The objective is to create a sed script that will fit into the recursive function. Any pointers will be welcome.
Hi bakunin, you may replace your sed script with this:
Code:
sed -n '
:strt
/<'"$chTag"'[^>]*'"$chOpt"'[^>]*>/{
/<\/'"$chTag"'[^>]*>/{
p
d
}
N
b strt
}'
In case of a range of addresses, sed will find a line matching the first address and will not try to match the second address too at that line. The second address will be attempted to be matched on subsequent lines. Hence, the problem.

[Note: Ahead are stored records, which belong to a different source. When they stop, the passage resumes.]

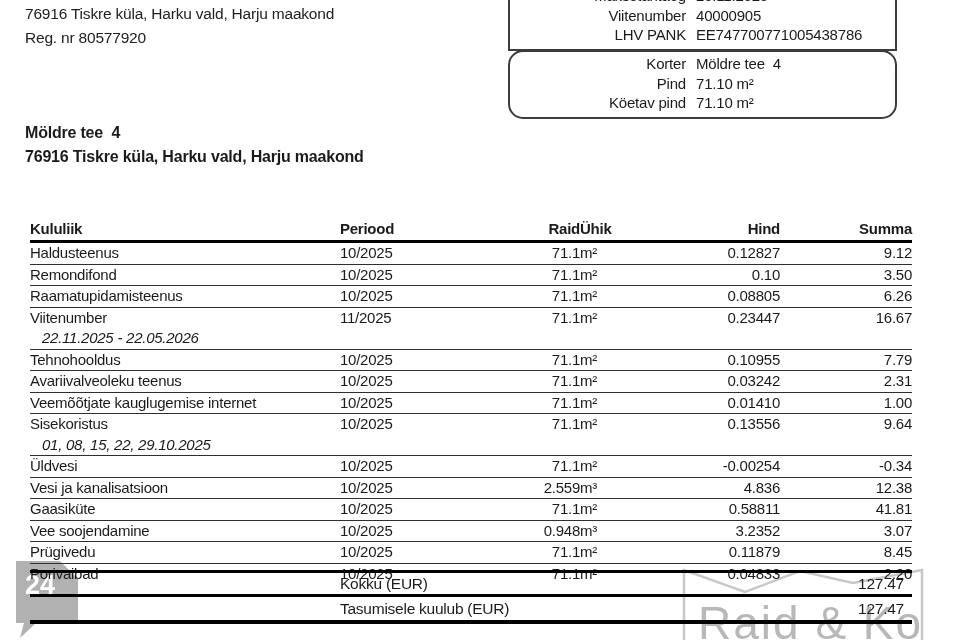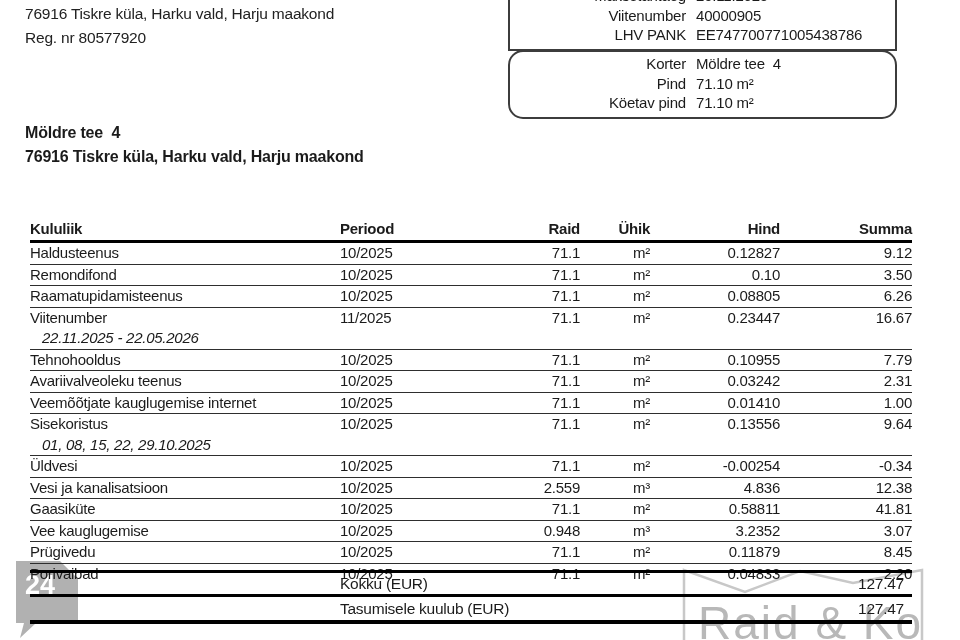--- a/index.html
+++ b/index.html
@@ -23,21 +23,21 @@
   .addr{position:absolute;left:25px;top:121px;font-size:16px;font-weight:bold;line-height:23.5px;letter-spacing:-0.2px;}
 
   
   .charges{position:absolute;left:30px;top:218px;width:882px;border-collapse:collapse;table-layout:fixed;font-size:15px;letter-spacing:-0.25px;}
   .charges th,.charges td{padding:0;line-height:20.5px;font-weight:normal;vertical-align:bottom;}
   .charges thead th{font-weight:bold;border-bottom:3px solid #000;line-height:22px;}
   .col1{width:310px;} .col2{width:148px;} .col3{width:92px;} .col4{width:70px;} .col5{width:130px;} .col6{width:132px;}
   .c-name,.th-name{text-align:left;padding-left:12px;margin-top:32px;}
   .c-period,.th-period{text-align:left;}
   .c-qty,.th-qty{text-align:right;}
-  .c-unit,.th-unit{text-align:right;padding-left:9px;}
+  .c-unit,.th-unit{text-align:left;padding-left:9px;}
   .c-price,.th-price{text-align:right;}
   .c-sum,.th-sum{text-align:right;padding-right:8px;}
   .charges tbody tr.row-main td{border-top:1.5px solid #2e2e2e;}
   .charges tbody tr.row-main:first-child td{border-top:none;}
   .charges tbody tr.row-note td{border-top:none;font-style:italic;text-align:left;padding-left:12px;margin-top:46px;}
 
   
   .summary{position:absolute;left:30px;top:570px;width:882px;border-top:3px solid #000;font-size:15.5px;letter-spacing:-0.25px;}
   .summary .srow{display:flex;line-height:21px;}
   .summary .slbl{margin-left:310px;flex:1;}
@@ -215,21 +215,21 @@
           </tr>
           <tr class="row-main">
             <td class="c-name">Gaasiküte</td>
             <td class="c-period">10/2025</td>
             <td class="c-qty">71.1</td>
             <td class="c-unit">m²</td>
             <td class="c-price">0.58811</td>
             <td class="c-sum">41.81</td>
           </tr>
           <tr class="row-main">
-            <td class="c-name">Vee kauglugemise</td>
+            <td class="c-name">Vee soojendamine</td>
             <td class="c-period">10/2025</td>
             <td class="c-qty">0.948</td>
             <td class="c-unit">m³</td>
             <td class="c-price">3.2352</td>
             <td class="c-sum">3.07</td>
           </tr>
           <tr class="row-main">
             <td class="c-name">Prügivedu</td>
             <td class="c-period">10/2025</td>
             <td class="c-qty">71.1</td>

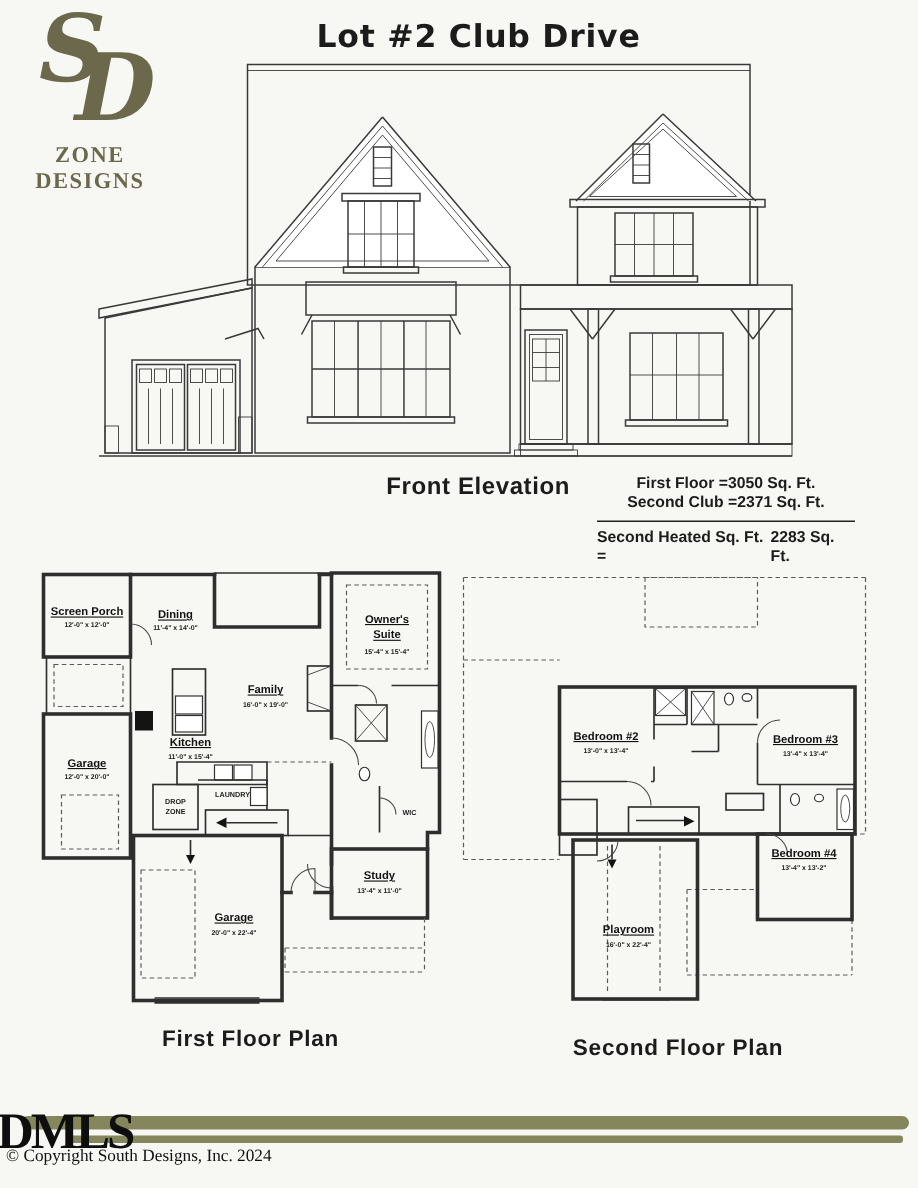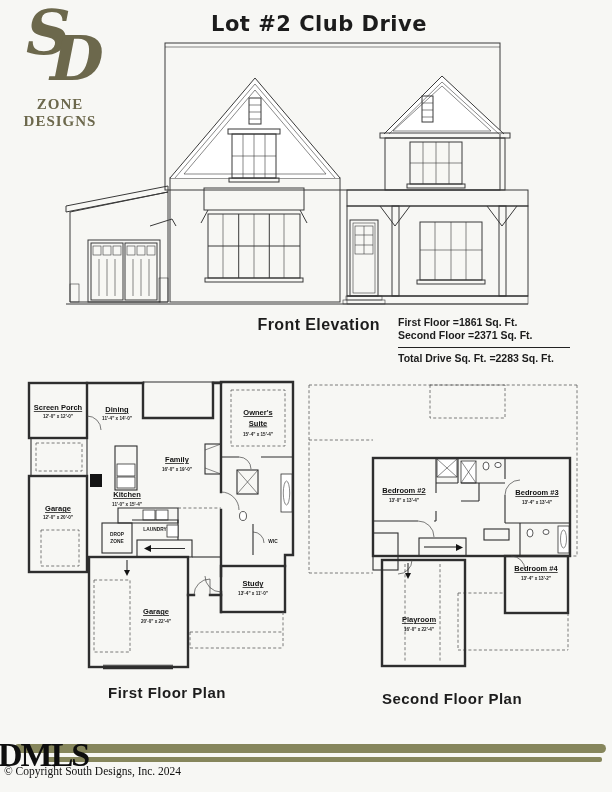--- a/index.html
+++ b/index.html
@@ -11,21 +11,21 @@
   .logo .mono .s{position:absolute;left:18px;top:-8px;font:italic 700 62px "DejaVu Serif",serif;}
   .logo .mono .d{position:absolute;left:42px;top:18px;font:italic 700 62px "DejaVu Serif",serif;}
   .logo .line1,.logo .line2{font:700 15px "Liberation Serif",serif;letter-spacing:1px;line-height:17px;}
   .title{position:absolute;left:0;right:0;top:12px;text-align:center;padding-left:26px;
          font:700 21px "DejaVu Sans",sans-serif;letter-spacing:.5px;}
   
   .elev{position:absolute;left:62px;top:38px;}
   .elev-caption{position:absolute;left:230px;top:316px;width:150px;text-align:right;
                 font:700 16px "Liberation Sans",sans-serif;letter-spacing:.4px;}
   .stats{position:absolute;left:398px;top:316px;width:172px;font:700 10.5px "Liberation Sans",sans-serif;}
-  .stats .row{display:flex;justify-content:flex-start;line-height:13px;}
+  .stats .row{display:flex;justify-content:center;line-height:13px;}
   .stats .rule{border-top:1.6px solid #222;margin:5px 0 4px 0;}
   
   .plan1{position:absolute;left:27px;top:380px;}
   .plan2{position:absolute;left:306px;top:383px;}
   .plan-caption{position:absolute;font:700 15px "Liberation Sans",sans-serif;letter-spacing:.5px;text-align:center;}
   .cap1{left:27px;top:684px;width:280px;}
   .cap2{left:306px;top:690px;width:292px;}
   
   .bar1{position:absolute;left:14px;top:744px;width:592px;height:9px;background:#86865C;border-radius:5px;}
   .bar2{position:absolute;left:46px;top:757px;width:556px;height:4.5px;background:#86865C;border-radius:2px;}
@@ -177,29 +177,29 @@
       </g>
     </g>
 
     <path d="M4,266 H466" class="ln" stroke-width="1.5"></path>
   </svg>
 
   <div class="elev-caption">Front Elevation</div>
   <div class="stats">
     <div class="row">
       <span>First Floor =</span>
-      <span>1861 Sq. Ft.</span>
+      <span>3050 Sq. Ft.</span>
     </div>
     <div class="row">
-      <span>Second Floor =</span>
+      <span>Second Club =</span>
       <span>2371 Sq. Ft.</span>
     </div>
     <div class="rule"></div>
     <div class="row">
-      <span>Total Drive Sq. Ft. =</span>
+      <span>Second Heated Sq. Ft. =</span>
       <span>2283 Sq. Ft.</span>
     </div>
   </div>
 
   <svg class="plan1" width="280" height="296" viewBox="0 0 280 296">
     <defs>
       <pattern id="st1" width="4" height="18" patternUnits="userSpaceOnUse">
         <path d="M2,0V18" stroke="#3a3a3a" stroke-width=".9" fill="none"></path>
       </pattern>
     </defs>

I modified the function a bit and noticed, that i don't need the last step "pStripTags" if i modify the sed-script to strip the tags immediately. Here is the revised function. I have added "tee -a <tracefile>" commands to control the various steps of the recursion. For production they can safely be removed as they only serve debugging purposes:
Code:
# ------------------------------------------------------------------------------
# pGetXML extract certain values from a layered XML code
# ------------------------------------------------------------------------------
# Author.....: bakunin, with help of various unix.com members
# last update: 2012 08 23 by: bakunin
# ------------------------------------------------------------------------------
# Revision Log:
#
# ------------------------------------------------------------------------------
# Usage:
# pGetXML tag1[/option1] [tag2[/option2] ..]
#
#
# Example:
# cat file | pGetXML foo/opt1 bar/opt2
# will search for a range of "<foo ...opt1..> ... </foo>" and in the
# resulting stream search for a range of "<bar ..opt2..> ... </bar>
# The result will be reformatted to a single line and the enclosing
# tags will be removed. This text:
#
# <foo type=opt2>
# <sometag>
# </foo>
# <foo type=opt1>
# <bar>
# somevalue
# </bar
# <bar type=opt2>searched_for</bar>
# </foo>
#
# will result only in "searched_for", because in the first foo-tag the
# option doesn't match, the same goes for the first bar-tag
#
# Prerequisites:
# - none
# ------------------------------------------------------------------------------
# Documentation:
# Extracts values from an XML file of nested tags presented at <stdin>.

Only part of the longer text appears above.